David George Kramer of Palm Desert, Calif., said he was notified on Monday that his son had been killed. The delay was caused by the difficulty of tracing relatives through the home base in Germany and the fact that a couple of digits in some location information - presumably a telephone number - were transposed.Notification officials searched for Kramer for three days before they unraveled the problem and were able to get in touch with him.
"He was a gunner on a Bradley tank, and he got hit by enemy fire," Kramer said. David Kramer died Feb. 27.
The younger Kramer was in the first of the 41st Infantry, stationedin Germany, his father said. "He was in the Third Armored Division, who was supporting the First Infantry Division."
Kramer attended Kearns High School until his junior year, then left for Arlington High School in Riverside, Calif., living with his father. He returned to Kearns for a short time in his senior year so that he could graduate with his Utah buddies in 1989.
Matt Christenson, his track coach and drafting teacher at Kearns High, remembered Kramer as "a real nice kid, real likable."
"He was always at practice, and he did a great job. He was friends with the other kids on that team . . . He just wanted to be with the other guys."
Kramer talked about taking up drafting as a career when he got out of the military.

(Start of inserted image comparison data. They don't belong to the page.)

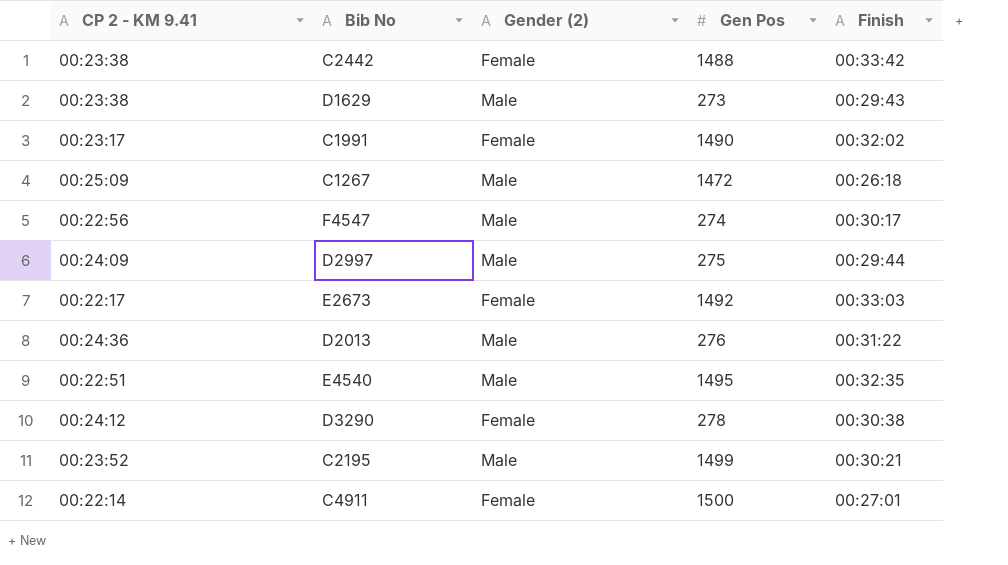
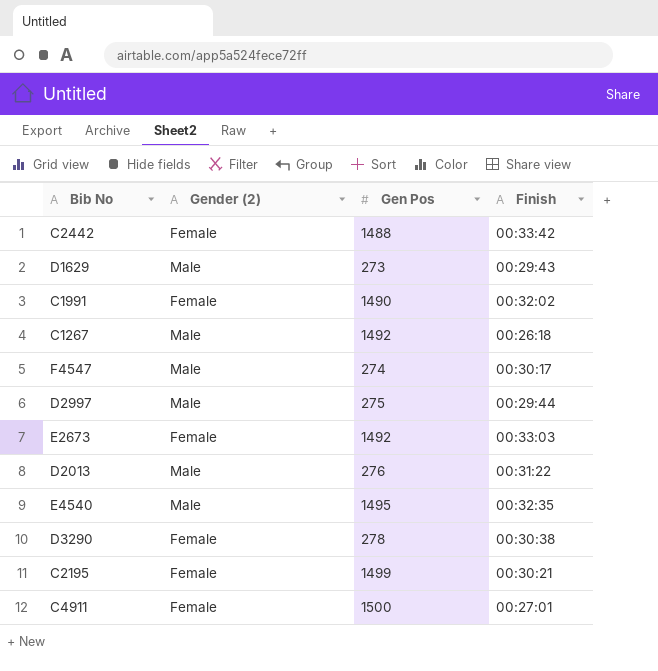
column CP 2 - KM 9.41 | position: 1 -> none
C1267 | Gen Pos: 1472 -> 1492
C2195 | Gender (2): Male -> Female

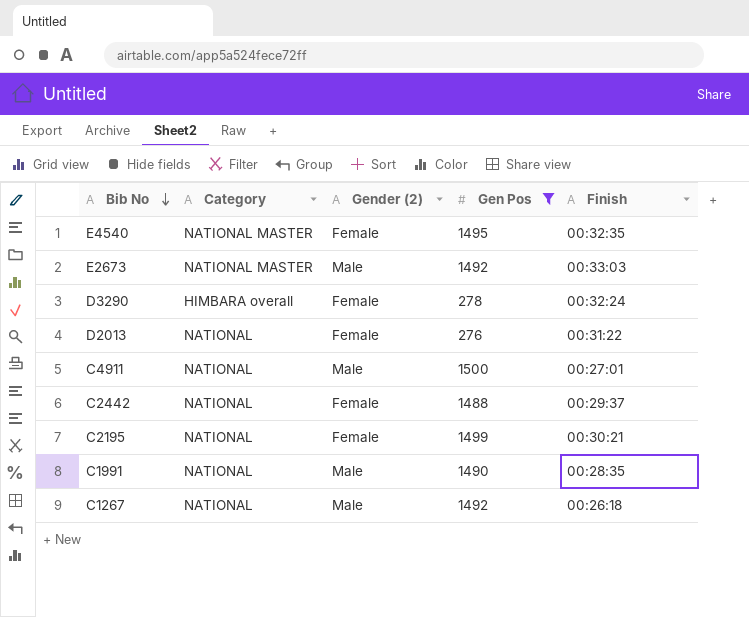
filter: none -> Gen Pos >= 276
row order: none -> Bib No descending
column Category | position: none -> 2
E4540 | Gender (2): Male -> Female
E2673 | Gender (2): Female -> Male
D3290 | Finish: 00:30:38 -> 00:32:24
D2013 | Gender (2): Male -> Female
C4911 | Gender (2): Female -> Male
C2442 | Finish: 00:33:42 -> 00:29:37
C1991 | Gender (2): Female -> Male
C1991 | Finish: 00:32:02 -> 00:28:35

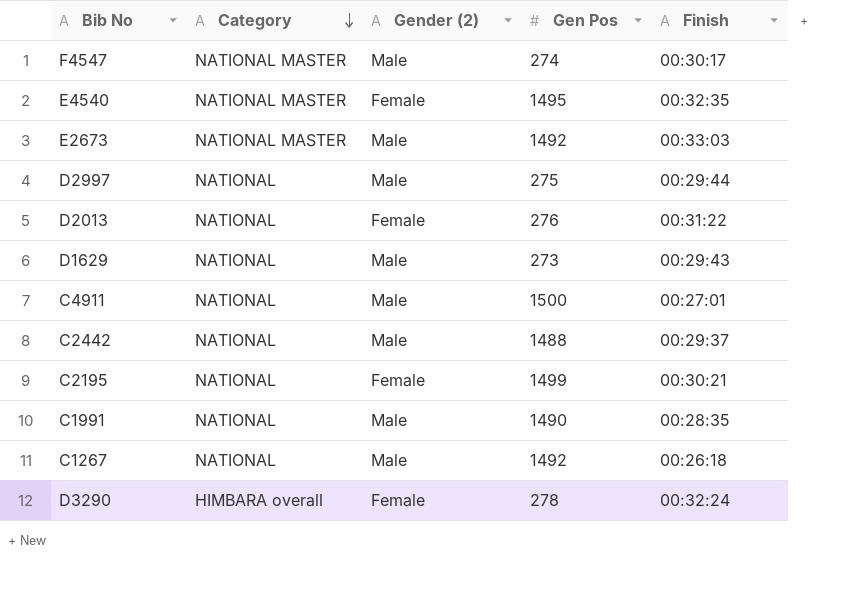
filter: Gen Pos >= 276 -> none
row order: Bib No descending -> Category descending
C2442 | Gender (2): Female -> Male

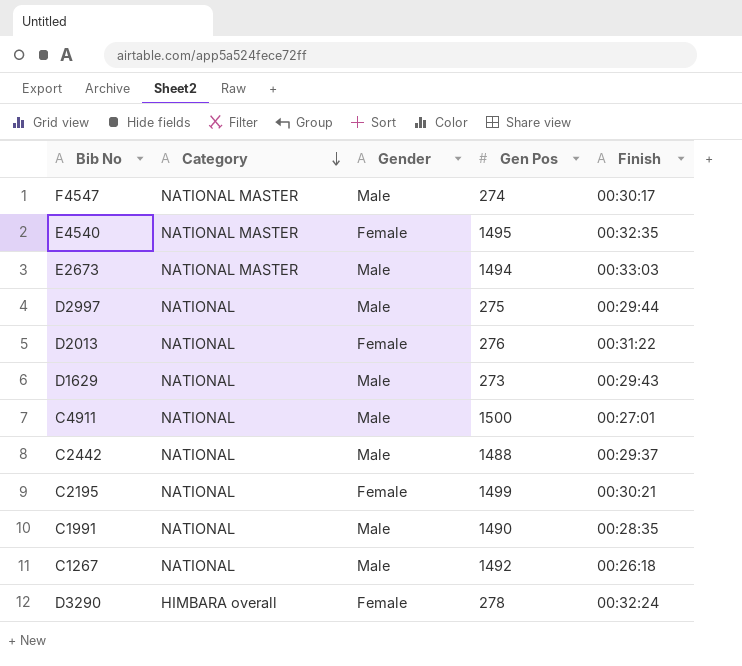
column name: Gender (2) -> Gender
E2673 | Gen Pos: 1492 -> 1494

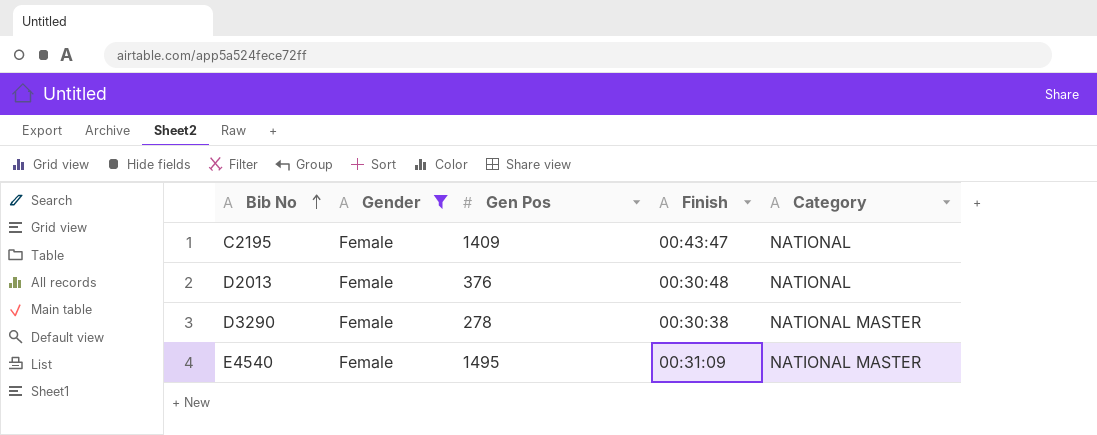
filter: none -> Gender = Female
row order: Category descending -> Bib No ascending
column Category | position: 2 -> 5
C2195 | Gen Pos: 1499 -> 1409
C2195 | Finish: 00:30:21 -> 00:43:47
D2013 | Gen Pos: 276 -> 376
D2013 | Finish: 00:31:22 -> 00:30:48
D3290 | Finish: 00:32:24 -> 00:30:38
D3290 | Category: HIMBARA overall -> NATIONAL MASTER
E4540 | Finish: 00:32:35 -> 00:31:09

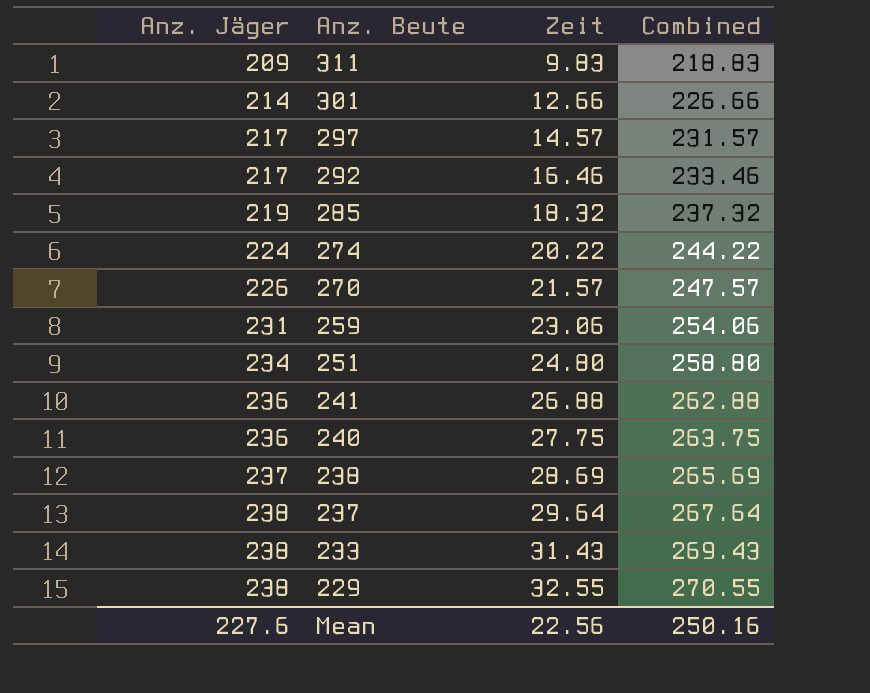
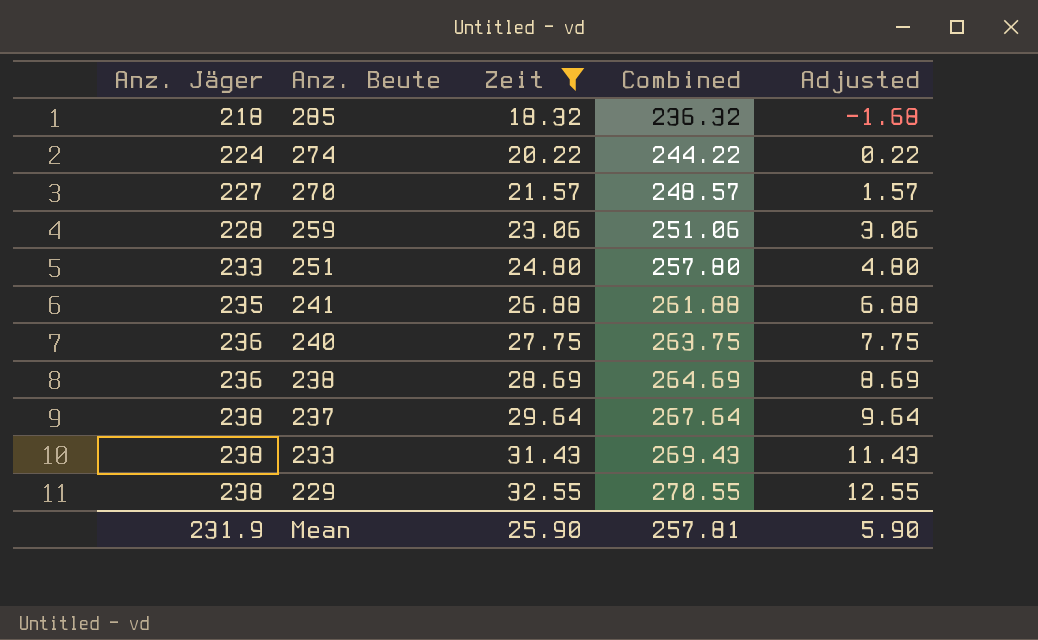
filter: none -> Zeit >= 18.32
column Adjusted | formula: none -> [Zeit] - 20
285 | Anz. Jäger: 219 -> 218
285 | Combined: 237.32 -> 236.32
270 | Anz. Jäger: 226 -> 227
270 | Combined: 247.57 -> 248.57
259 | Anz. Jäger: 231 -> 228
259 | Combined: 254.06 -> 251.06
251 | Anz. Jäger: 234 -> 233
251 | Combined: 258.80 -> 257.80
241 | Anz. Jäger: 236 -> 235
241 | Combined: 262.88 -> 261.88
238 | Anz. Jäger: 237 -> 236
238 | Combined: 265.69 -> 264.69
Mean | Anz. Jäger: 227.6 -> 231.9
Mean | Zeit: 22.56 -> 25.90
Mean | Combined: 250.16 -> 257.81

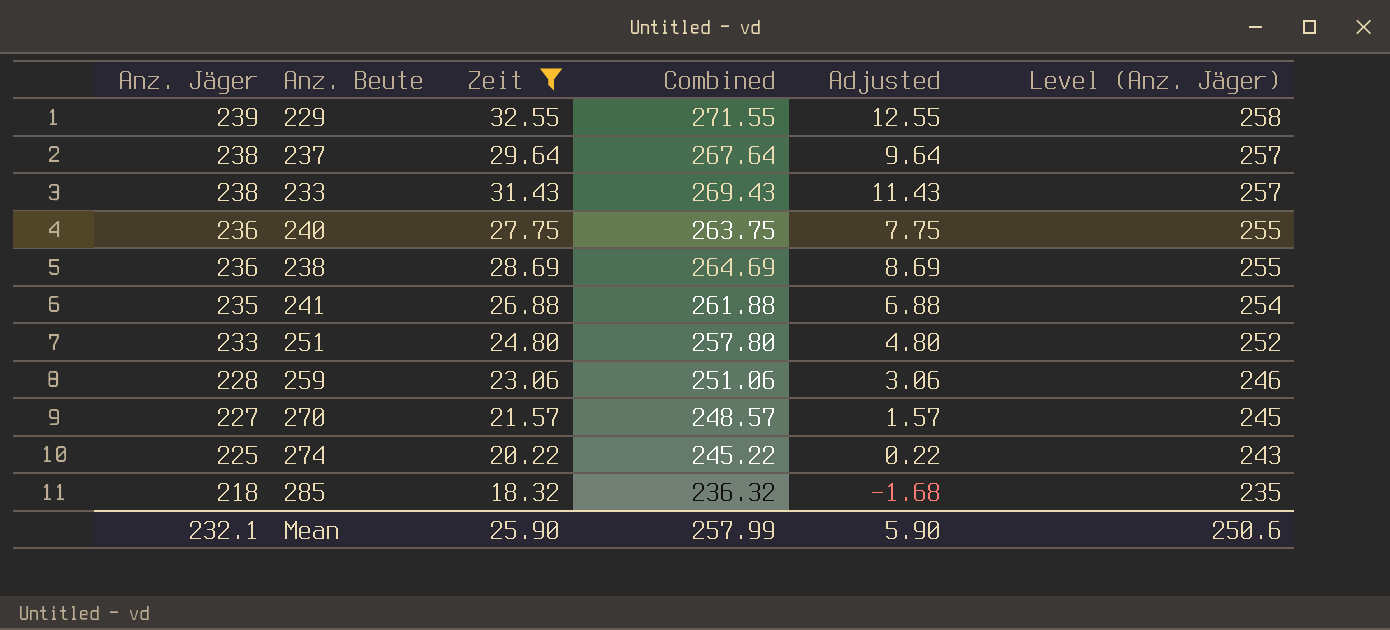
row order: Anz. Jäger ascending -> Anz. Jäger descending
column Level (Anz. Jäger) | formula: none -> [Anz. Jäger] * 1.08
229 | Anz. Jäger: 238 -> 239
229 | Combined: 270.55 -> 271.55
274 | Anz. Jäger: 224 -> 225
274 | Combined: 244.22 -> 245.22
Mean | Anz. Jäger: 231.9 -> 232.1
Mean | Combined: 257.81 -> 257.99

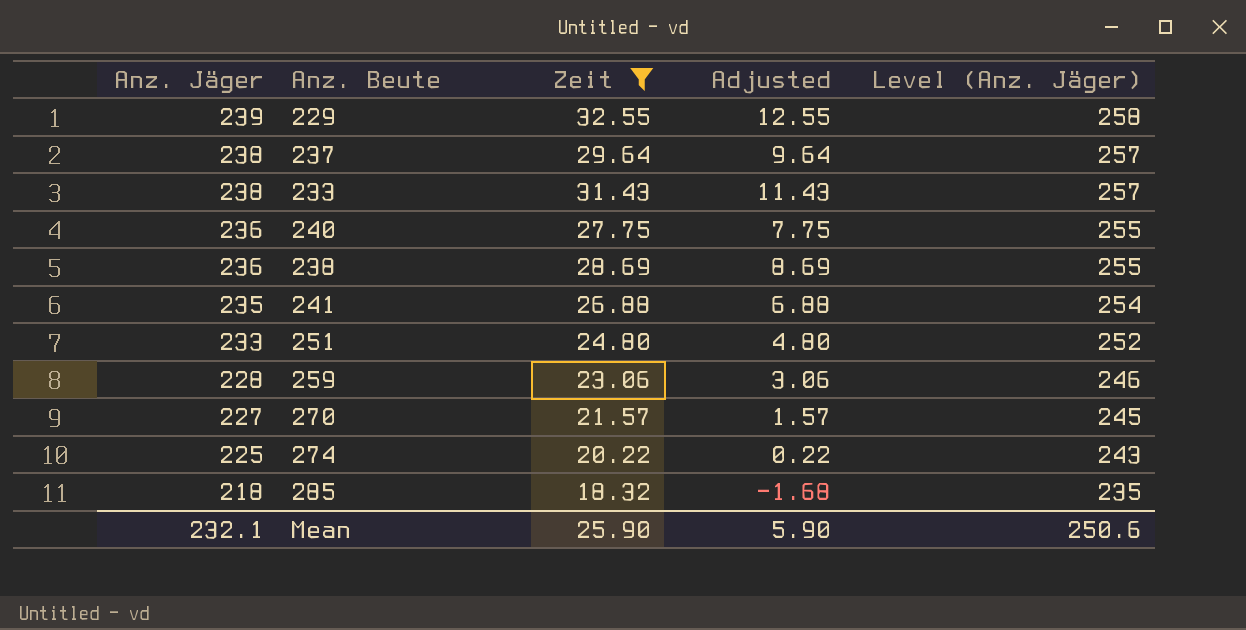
column Combined | formula: [Anz. Jäger] + [Zeit] -> none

"It was a definite interest," and Kramer had a mechanical bent. "He was real precise and meticulous, which makes a good draftsman. He was a real good student; he was very smart."
The elder Kramer said his son returned to California after graduation, around the first of June 1989. He was home only a few months. "He went into the service in August."
Kramer said his son lived in Utah about 99 percent of his childhood. The family's roots go deep into Utah history, he said. "My grandparents were some of the founders of Provo."
At Kearns High, he said, his son played football and was involved in baseball. "He enjoyed drawing - just a general, all-around kid."
Asked about his son's attitude toward the war, he said, "Oh, he was definitely supportive of the war. He wanted to get the job done. He had no hatred toward anybody, but he didn't like to see the atrocities that were being pulled on the people over there."
He last spoke by telephone with his son Jan. 5, not long before the 41st Infantry left Germany for Saudi Arabia.
Shauna Smith, his former stepmother, lives in Kearns.
Kramer said funeral services will be held at Riverside National Cemetery in Riverside, Calif. But the date of the funeral hasn't been decided.
"The final arrangements haven't been made yet," he said.